En l’espèce, les éléments fournis permettent de fixer à titre de provision le montant de l’indemnité d’occupation sollicitée par l’Etablissement Public Industriel et commercial (E.P.I.C) 13 HABITAT à la somme de 557,30 euros et Monsieur [E] [Y] sera condamné à payer à titre provisionnel ladite somme jusqu’à la libération complète des lieux et à compter du 24 mars 2024 (confirmation de l’occupation des lieux par Monsieur [E] [Y]).
Sur les demandes accessoires
Monsieur [E] [Y] qui succombe à l’instance, sera condamné aux dépens.

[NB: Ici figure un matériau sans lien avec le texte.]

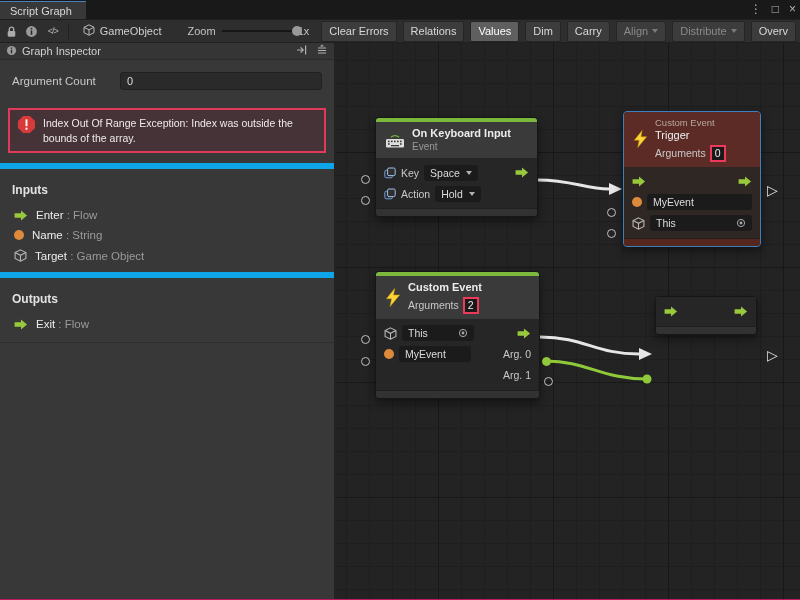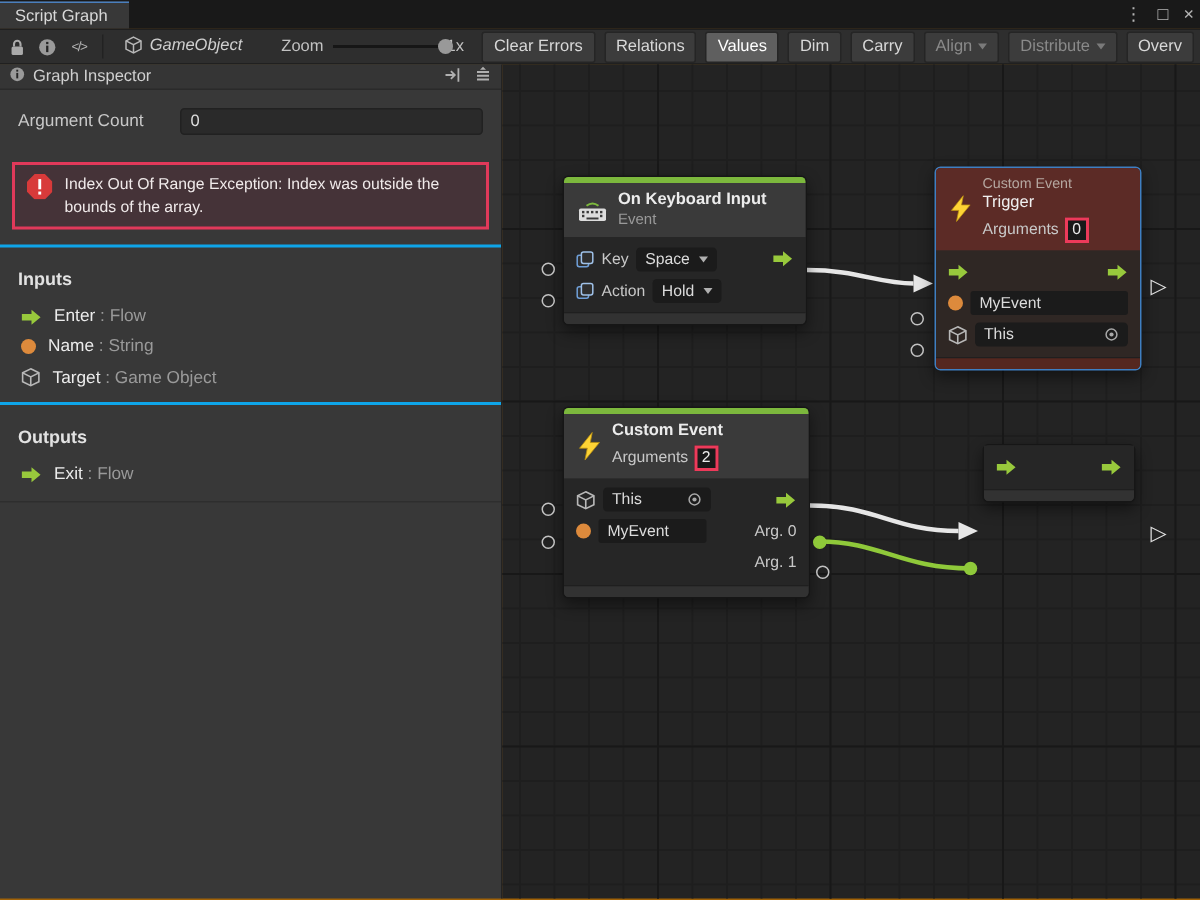--- a/index.html
+++ b/index.html
@@ -1,33 +1,33 @@
 <!DOCTYPE html>
 <html><head>
 <meta charset="utf-8">
 <style>
   * { margin:0; padding:0; box-sizing:border-box; }
   html,body { width:800px; height:600px; overflow:hidden; background:#191919;
               font-family:"Liberation Sans", sans-serif; }
-  .app { position:relative; width:800px; height:600px; background:#a16207; color:#d4d4d4; font-size:11px; }
+  .app { position:relative; width:800px; height:600px; background:#be185d; color:#d4d4d4; font-size:11px; }
 
   
   .tabstrip { position:relative; height:19px; background:#191919; display:flex; align-items:flex-end; }
   .tab { height:18px; padding:0 14px 0 10px; background:#383838; color:#d8d8d8;
          display:flex; align-items:center; font-size:11px; border-top:1px solid #4a7fbd; }
   .win-controls { position:absolute; right:4px; top:1px; display:flex; gap:10px; color:#b4b4b4; font-size:12px; }
   .win-controls span { cursor:default; line-height:16px; }
 
   
   .toolbar { height:24px; background:#2e2e2e; border-top:1px solid #1f1f1f; border-bottom:1px solid #202020;
              display:flex; align-items:center; padding:0 4px; gap:6px; white-space:nowrap; overflow:hidden; }
   .icon-btn { display:inline-flex; align-items:center; justify-content:center; width:18px; height:18px; color:#b4b4b4; }
   .code-btn { font-size:9px; color:#b4b4b4; letter-spacing:-1px; }
   .vsep { width:1px; height:16px; background:#222; margin:0 2px; }
-  .gobj { display:inline-flex; gap:5px; color:#cfcfcf; font-size:11px; padding:2px 6px;font-style:italic; }
+  .gobj { display:inline-flex; align-items:center; gap:5px; color:#cfcfcf; font-size:11px; padding:2px 6px; }
   .zoom-label { color:#c2c2c2; margin-left:14px; }
   .slider { position:relative; width:86px; height:14px; display:inline-block; }
   .slider .track { position:absolute; left:0; right:0; top:6px; height:2px; background:#161616; }
   .slider .thumb { position:absolute; left:70px; top:2px; width:10px; height:10px; border-radius:50%; background:#999; }
   .zoom-value { color:#c2c2c2; margin-right:6px; }
   .tgbtn { padding:3px 7px 4px; background:#3c3c3c; border:1px solid #252525; border-radius:2px;
            color:#d8d8d8; font-size:11px; display:inline-flex; align-items:center; gap:4px; }
   .tgbtn.active { background:#5f5f5f; color:#fff; }
   .tgbtn.disabled { color:#8a8a8a; }
   .caret { width:0; height:0; border-left:3px solid transparent; border-right:3px solid transparent; border-top:4px solid #b0b0b0; display:inline-block; }
@@ -46,21 +46,21 @@
   .bolt-lg svg { width:22px; height:26px; }
   .unit-title { font-size:14px; color:#ececec; }
   .argrow { display:flex; align-items:center; padding:12px 12px 4px; gap:8px; }
   .argrow label { color:#c8c8c8; font-size:11.5px; width:100px; }
   .tinput { flex:1; background:#2a2a2a; border:1px solid #212121; border-radius:3px; height:18px;
             color:#dcdcdc; font-size:11px; padding:0 6px; font-family:"Liberation Sans", sans-serif; }
   .errorbox { margin:14px 8px 10px; border:2px solid #e1395a; background:#453338;
               display:flex; gap:8px; padding:6px 8px; align-items:flex-start; }
   .errorbox .warn svg { width:17px; height:17px; }
   .errtext { color:#f0eaea; font-size:10.5px; line-height:1.4; }
-  .sec-h { font-size:12px; font-weight:bold; color:#e2e2e2; padding:14px 12px 8px; border-top:2px solid #0ea5e9; margin-top:6px; }
+  .sec-h { font-size:12px; font-weight:bold; color:#e2e2e2; padding:14px 12px 8px; border-top:6px solid #0ea5e9; margin-top:6px; }
   .portrow { display:flex; align-items:center; gap:8px; padding:4px 14px;text-align:right; }
   .pname { color:#ececec; font-size:11.5px; }
   .psep, .ptype { color:#9a9a9a; font-size:11.5px; }
   .flow-ic svg { width:14px; height:11px; display:block; }
   .dot-orange { width:10px; height:10px; border-radius:50%; background:#dd8a3c; display:inline-block; }
   .dot-gray { width:8px; height:8px; border-radius:50%; background:#8a8a8a; display:inline-block; }
   .cube-ic svg { width:13px; height:13px; display:block; }
   .insp-bottom-div { border-top:1px solid #2e2e2e; margin-top:8px; }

Au regard de la disparité économique existant entre les parties, il n’y a pas lieu de faire application des dispositions de l’article 700 du code de procédure civile.
PAR CES MOTIFS
Le juge des contentieux de la protection du pôle de proximité du tribunal judiciaire de Marseille, statuant en référés, par ordonnance réputée contradictoire et en premier ressort,
RENVOIE les parties à se pourvoir au principal mais, dès à présent, vu le trouble manifestement illicite subi par la requérante du fait de l’occupation sans droit ni titre du défendeur,
CONSTATE que Monsieur [E] [Y] est occupant sans droit ni titre de l’appartement situé [Adresse 2] appartenant à l’Etablissement Public Industriel et commercial (E.P.I.C) 13 HABITAT ;
ORDONNE à Monsieur [E] [Y] de libérer et vider les lieux situés [Adresse 2] dès la signification de la présente ordonnance, et à défaut,
ORDONNE, l’expulsion de Monsieur [E] [Y] ainsi que celle de tous occupants de son chef, au besoin avec le concours de la force publique, des lieux occupés sans droit ni titre situés [Adresse 2], sans application du sursis prévu à l’article L 412-6 du code des procédures civiles d’exécution relatif à la période dite de “ trêve hivernale”, et sans application du délai de deux mois prévu à l’article L 412-1du code des procédures civiles d’exécution ;
DIT que le sort des meubles sera régi conformément aux dispositions des articles L. 433-1 et L. 433-2 du code des procédures civiles d’exécution ;
DEBOUTE l’Etablissement Public Industriel et commercial (E.P.I.C) 13 HABITAT de sa demande d’expulsion sous astreinte par conséquent de sa liquidation,
CONDAMNE Monsieur [E] [Y] à payer à l’Etablissement Public Industriel et commercial (E.P.I.C) 13 HABITAT à titre provisionnel une indemnité mensuelle d’occupation mensuelle de 557,30 à compter du 25 mars 2024, jusqu’à la libération effective des lieux ;
DIT n’y avoir lieu à application des dispositions de l’article 700 du Code de procédure civile au profit de l’Etablissement Public Industriel et commercial (E.P.I.C) 13 HABITAT ;
CONDAME Monsieur [E] [Y] aux dépens ;
REJETTE toute autre demande plus ample ou contraire ;
RAPPELLE que la présente ordonnance est assortie de l’exécution provisoire de droit.